Designer: Joanna Osborne and Sally Muir

Available: in Knit Your Own Dog (available for $8.49 on Amazon)

Yarn: Knit Picks Palette (leftover Cream, Merlot Heather (I think), plus tiny scraps of Semolina, Edamame, and Ash)

As I mentioned in my review of Knit Your Own Dog, the pattern is made up of a billion tiny pieces, all worked flat.  After I seamed and stuffed the first leg, I thought it would be fun to show the bits that go into a toy Border Collie.  Right next to the penny is the left rear leg.  Above the leg, you can the top of the head.  The rest is just a big muddle!

1534 KYOD Border Collie bits

In this photo, the legs and body are all seamed and stuffed. I used pipe cleaners chenille stems to provide structure for the legs.  (I learned from making some cool amigurumi last year that this is absolutely necessary.) The ears are still waiting to be sewn on, and the original tail is looking awfully big … I ended up chucking it and making a smaller version than called for in the pattern, to better match my dog. I’m very impressed with how the designers achieved a very dog-like shape.  Often knit toys approximate real shapes with blobby shapes and imagination — but this one looks like the real thing!

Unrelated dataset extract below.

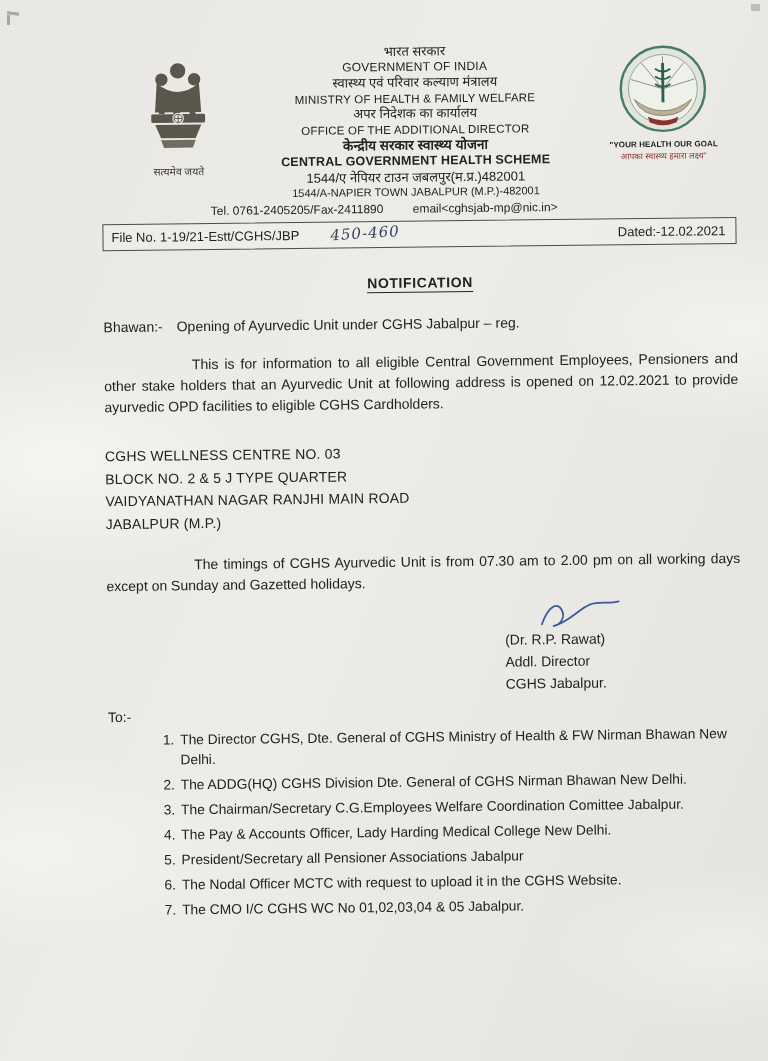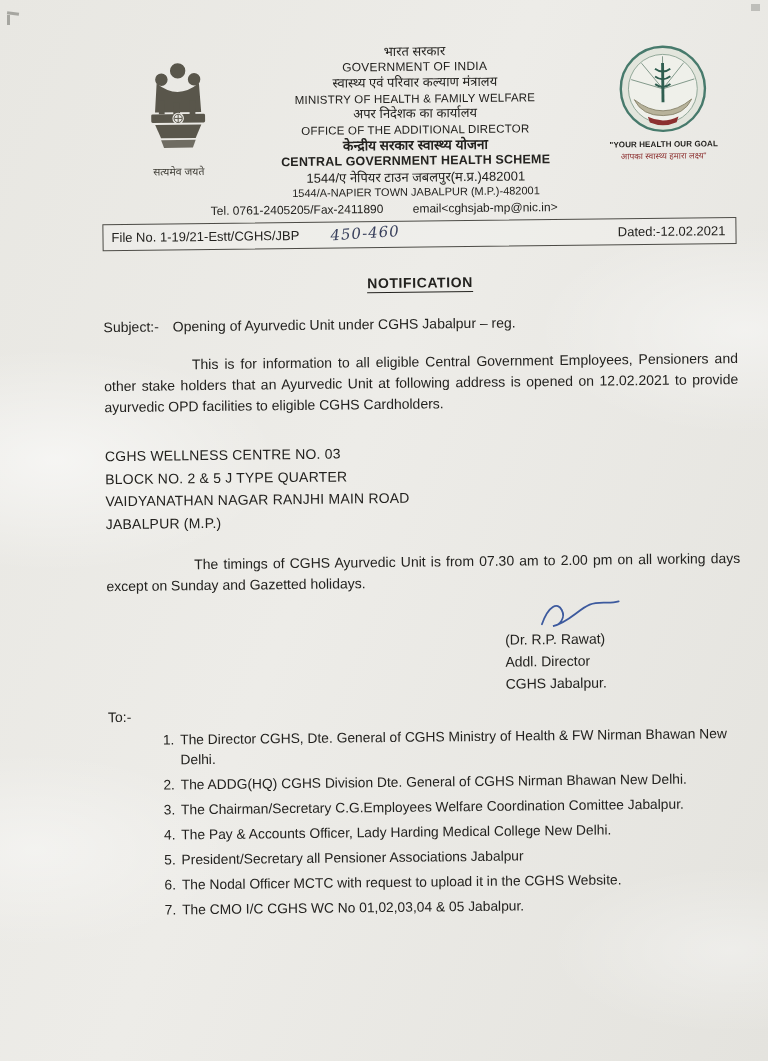"सत्यमेव जयते" .emblem-caption { font-family: none -> Liberation Serif, serif }
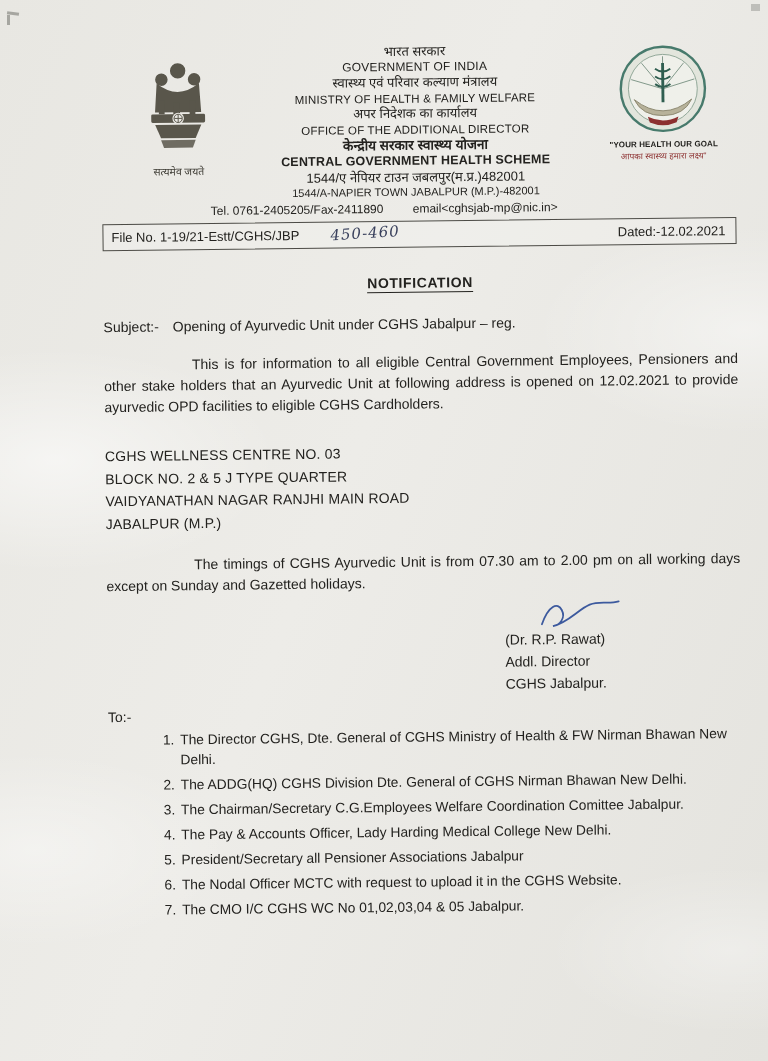"Subject:-" span { text: Subject:- -> Bhawan:- }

1536 KYOD Border Collie (in progress)

For the eyes I pulled apart two strands of Edamame and Semolina, and re-plied some of each into a single strand of greeny-gold yarn to match Gromit’s eye color.  Simple French knots make surprisingly convincing eyes.  I embroidered the nose with satin stitch … I’m still not 100% satisfied, but I have decided to call it done after cutting out the stitches once or twice and starting over. The collar is made out of Ash — again, to match the real Gromit’s awesome collar (a D Dogs Designs original).